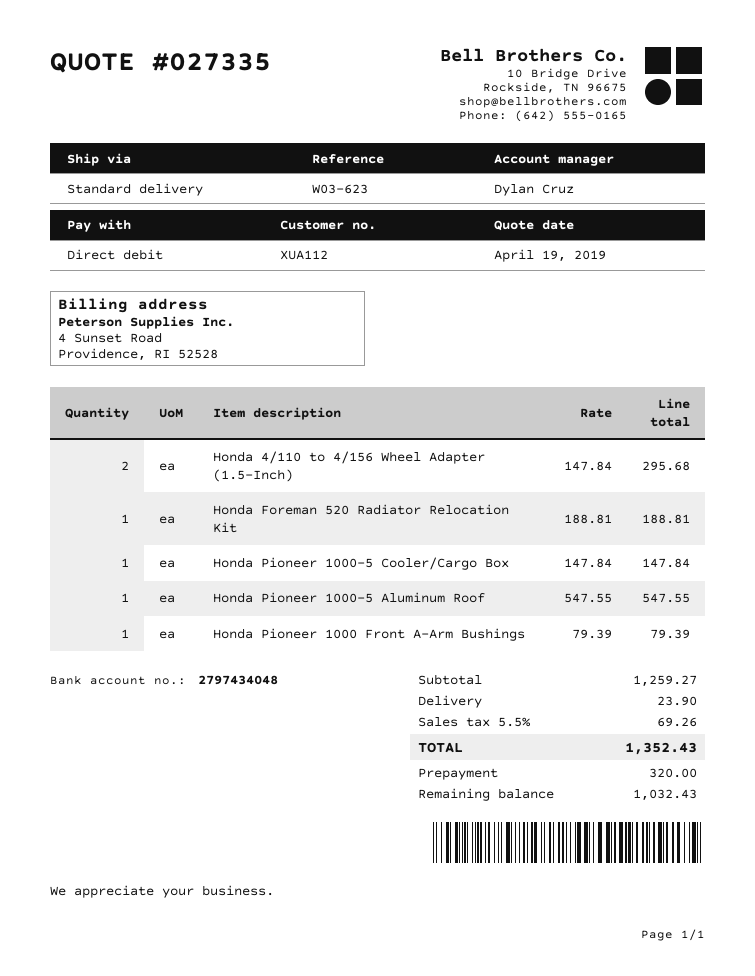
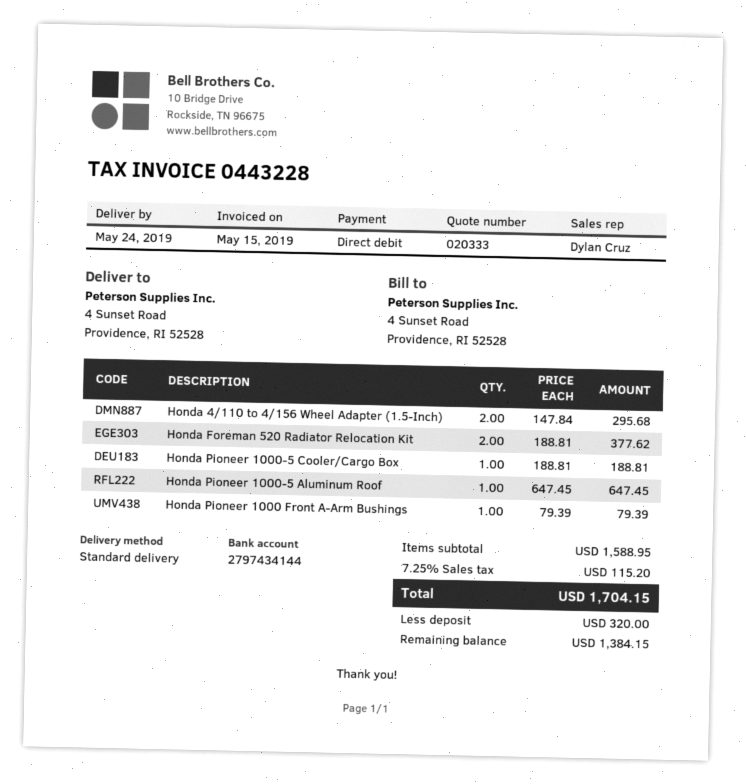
quote number: 027335 -> 020333
bank account: 2797434048 -> 2797434144
Honda Foreman 520 Radiator Relocation Kit: 1 x 188.81 = 188.81 -> 2 x 188.81 = 377.62
Honda Pioneer 1000-5 Cooler/Cargo Box: 1 x 147.84 = 147.84 -> 1 x 188.81 = 188.81
Honda Pioneer 1000-5 Aluminum Roof: 1 x 547.55 = 547.55 -> 1 x 647.45 = 647.45
subtotal: 1259.27 -> 1588.95
shipping: 23.90 -> none
tax: 5.5% = 69.26 -> 7.25% = 115.20
total: 1352.43 -> 1704.15
balance: 1032.43 -> 1384.15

================================

**TASK DETAILS:** Only one part of the material above is to be transcribed, namely the lines starting with the line that has "Honda Foreman 520" and going on through the line that has "tax: 5.5% = 69.26 -> 7.25% = 115.20", exactly as they stand.

**YOUR RESPONSE:**
Honda Foreman 520 Radiator Relocation Kit: 1 x 188.81 = 188.81 -> 2 x 188.81 = 377.62
Honda Pioneer 1000-5 Cooler/Cargo Box: 1 x 147.84 = 147.84 -> 1 x 188.81 = 188.81
Honda Pioneer 1000-5 Aluminum Roof: 1 x 547.55 = 547.55 -> 1 x 647.45 = 647.45
subtotal: 1259.27 -> 1588.95
shipping: 23.90 -> none
tax: 5.5% = 69.26 -> 7.25% = 115.20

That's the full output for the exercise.